Top of DATASET RECORDS

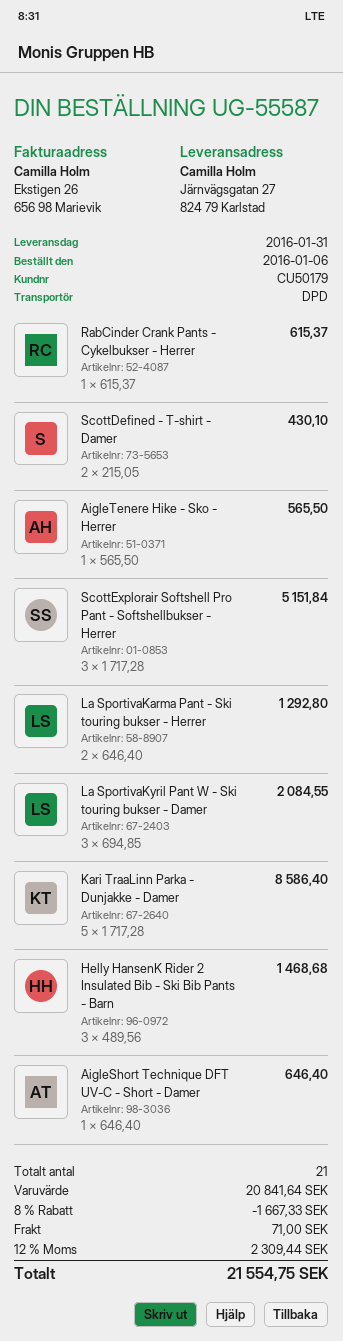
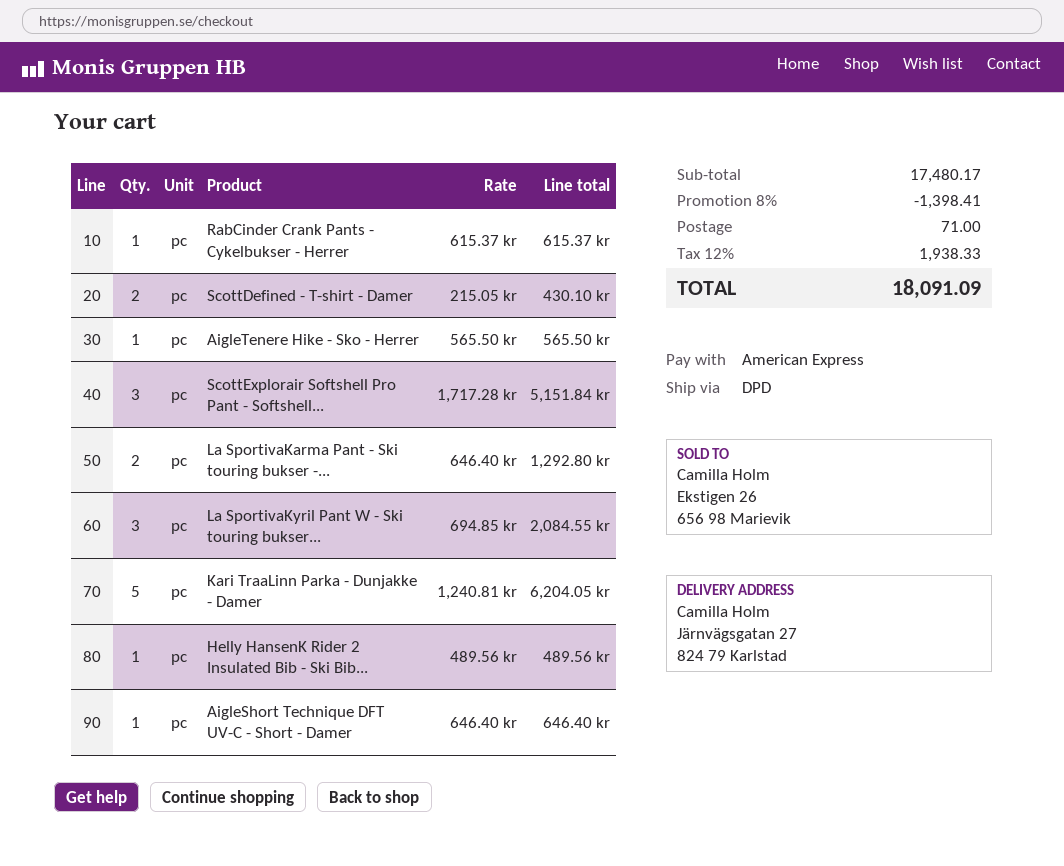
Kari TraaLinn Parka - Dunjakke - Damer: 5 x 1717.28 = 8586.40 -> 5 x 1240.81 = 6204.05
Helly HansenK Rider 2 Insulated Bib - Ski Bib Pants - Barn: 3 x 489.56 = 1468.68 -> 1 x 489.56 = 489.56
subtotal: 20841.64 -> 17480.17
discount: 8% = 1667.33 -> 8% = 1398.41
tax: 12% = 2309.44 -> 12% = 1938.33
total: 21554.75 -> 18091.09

Bottom of DATASET RECORDS

INSTRUCTIONS TO FOLLOW:
Wherever a picture appears in the listing above, drop it, and restate the rest exactly.

OUTPUT:
Kari TraaLinn Parka - Dunjakke - Damer: 5 x 1717.28 = 8586.40 -> 5 x 1240.81 = 6204.05
Helly HansenK Rider 2 Insulated Bib - Ski Bib Pants - Barn: 3 x 489.56 = 1468.68 -> 1 x 489.56 = 489.56
subtotal: 20841.64 -> 17480.17
discount: 8% = 1667.33 -> 8% = 1398.41
tax: 12% = 2309.44 -> 12% = 1938.33
total: 21554.75 -> 18091.09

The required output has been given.